Remember when Tony Stark was talking to his intelligent computer in Iron Man and Iron Man 2? The digital computer voice that at times gives Tony Stark a good quarrel in a conversation, though barely. Sometimes when thinking logically, voice recognition has always been a big problem in talking to a computer, what more to say to build a computer intelligent enough to talk back in a split second with nearly no loading time. The computer had to be a supercomputer with insane computing power. Now somebody actually made a computer that can talk “intelligently” with humans.
Engineers over at IBM had been hard at work to design a supercomputer, with a target, that is to win at Jeopardy. The project is called “Watson”. Due to the fundamentals of Jeopardy, which puts wordplay and puns into reverse-questionings, Watson had to contain a humongous library of not only facts, but how daily language is used in a day-to-day basis, with the twist and turns.

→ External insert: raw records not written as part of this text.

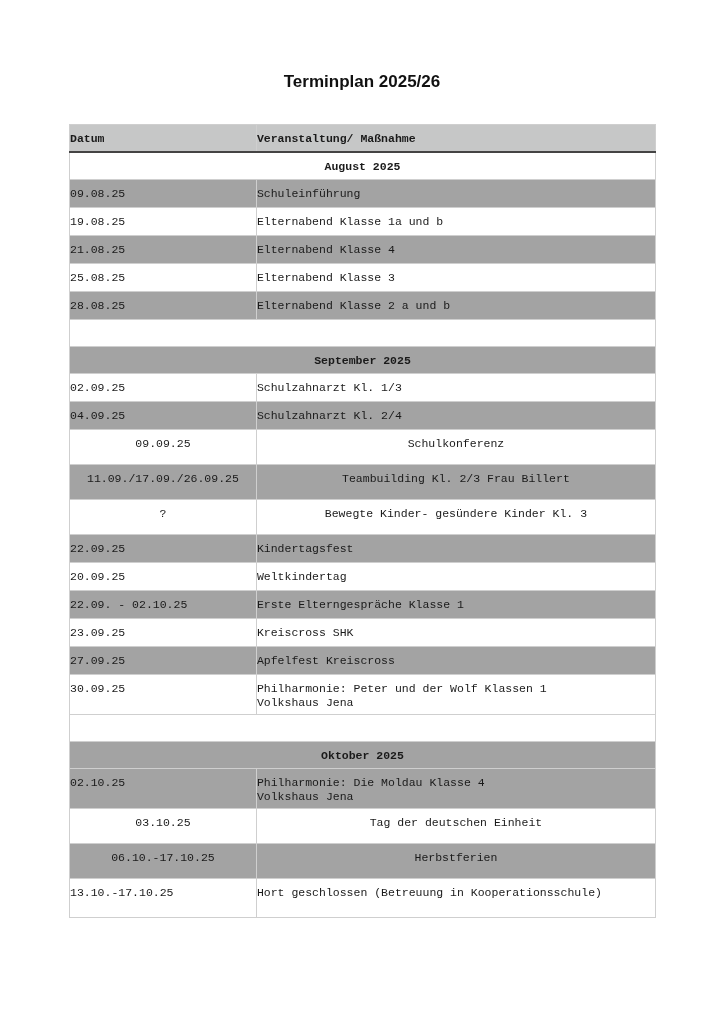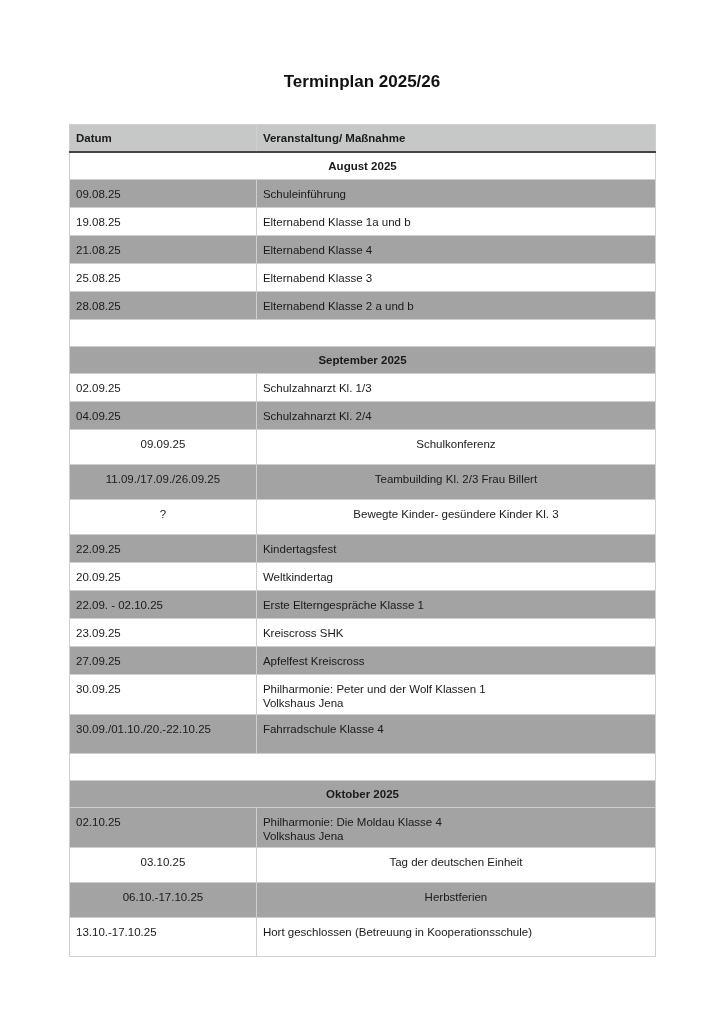--- a/index.html
+++ b/index.html
@@ -1,20 +1,20 @@
 <!DOCTYPE html>
 <html><head>
 <meta charset="utf-8">
 <style>
   html, body { margin: 0; padding: 0; background: #ffffff; }
   body { width: 724px; height: 1024px; position: relative; font-family: "Liberation Sans", sans-serif; color: #1a1a1a; }
   .title { position: absolute; top: 68px; left: 0; width: 724px; text-align: center; font-weight: bold; font-size: 17px; line-height: 20px; color: #111; }
   .title div { margin: 4px; }
   table.plan { position: absolute; top: 124px; left: 69px; width: 587px; border-collapse: collapse; font-size: 11.5px; }
-  table.plan td, table.plan th { border: 1px solid #cfcfcf; padding: 0 6px; text-align: left; vertical-align: top; }
+  table.plan td, table.plan th { border: 1px solid #cfcfcf; padding: 0 0; text-align: left; vertical-align: top; font-family: Liberation Mono, monospace; }
   table.plan th { background: #c6c7c7; font-weight: bold; height: 26px; vertical-align: middle; border-bottom: 2px solid #444; color: #1a1a1a; }
   col.c1 { width: 187px; }
   col.c2 { width: 400px; }
   td.month { text-align: center !important; font-weight: bold; vertical-align: middle !important; height: 26px; }
   tr.row td { padding-top: 7px; padding-bottom: 6px; line-height: 14px; }
   tr.row.double td { padding-bottom: 4px; }
   tr.row.tall td { height: 21px; text-align: center; }
   tr.spacer td { height: 26px; background: #fff; }
   tr.shade td { background: #a3a3a3; }
   tr.plain td { background: #ffffff; }
@@ -109,24 +109,20 @@
       <td>27.09.25</td>
       <td>Apfelfest Kreiscross</td>
     </tr>
     <tr class="row plain double">
       <td>30.09.25</td>
       <td>
         <div>Philharmonie: Peter und der Wolf Klassen 1</div>
         <div>Volkshaus Jena</div>
       </td>
     </tr>
-    <tr class="row shade">
-      <td style="height:25px">30.09./01.10./20.-22.10.25</td>
-      <td>Fahrradschule Klasse 4</td>
-    </tr>
     <tr class="spacer">
         <td colspan="2"></td>
       </tr>
 
     <tr class="shade">
       <td class="month" colspan="2">Oktober 2025</td>
     </tr>
     <tr class="row shade double">
       <td>02.10.25</td>
       <td>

This means that Watson had to have the computing power to analyze zillions of algorithms in split seconds.
“Watson’s speed allows it to try thousands of ways of simultaneously tackling a “Jeopardy!” clue. Most question-answering systems rely on a handful of algorithms, but Ferrucci decided this was why those systems do not work very well: no single algorithm can simulate the human ability to parse language and facts. Instead, Watson uses more than a hundred algorithms at the same time to analyze a question in different ways, generating hundreds of possible solutions. Another set of algorithms ranks these answers according to plausibility; for example, if dozens of algorithms working in different directions all arrive at the same answer, it’s more likely to be the right one. In essence, Watson thinks in probabilities. It produces not one single “right” answer, but an enormous number of possibilities, then ranks them by assessing how likely each one is to answer the question.”